__PROBLEM DETAILS__
Should the word "energy" occur in a line of the records, copy that line.

· · · · ·

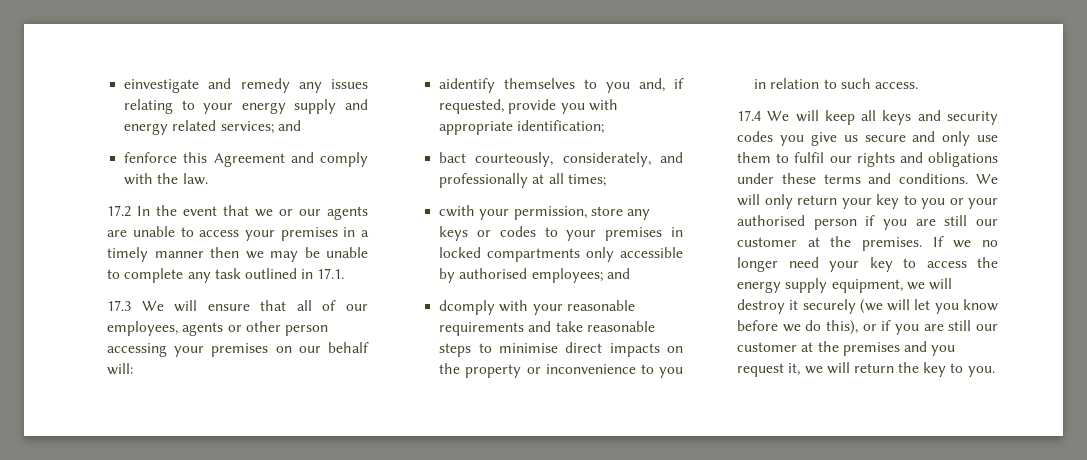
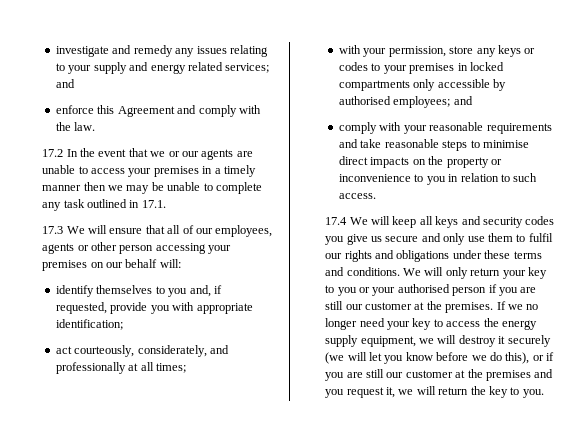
- einvestigate and remedy any issues relating to your energy supply and energy related services; and
+ investigate and remedy any issues relating to your supply and energy related services; and
- fenforce this Agreement and comply with the law.
+ enforce this Agreement and comply with the law.
- aidentify themselves to you and, if requested, provide you with appropriate identification;
+ identify themselves to you and, if requested, provide you with appropriate identification;
- bact courteously, considerately, and professionally at all times;
+ act courteously, considerately, and professionally at all times;
- cwith your permission, store any keys or codes to your premises in locked compartments only accessible by authorised employees; and
+ with your permission, store any keys or codes to your premises in locked compartments only accessible by authorised employees; and
- dcomply with your reasonable requirements and take reasonable steps to minimise direct impacts on the property or inconvenience to you in relation to such access.
+ comply with your reasonable requirements and take reasonable steps to minimise direct impacts on the property or inconvenience to you in relation to such access.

· · · · ·

__PROBLEM SOLUTION__
- einvestigate and remedy any issues relating to your energy supply and energy related services; and
+ investigate and remedy any issues relating to your supply and energy related services; and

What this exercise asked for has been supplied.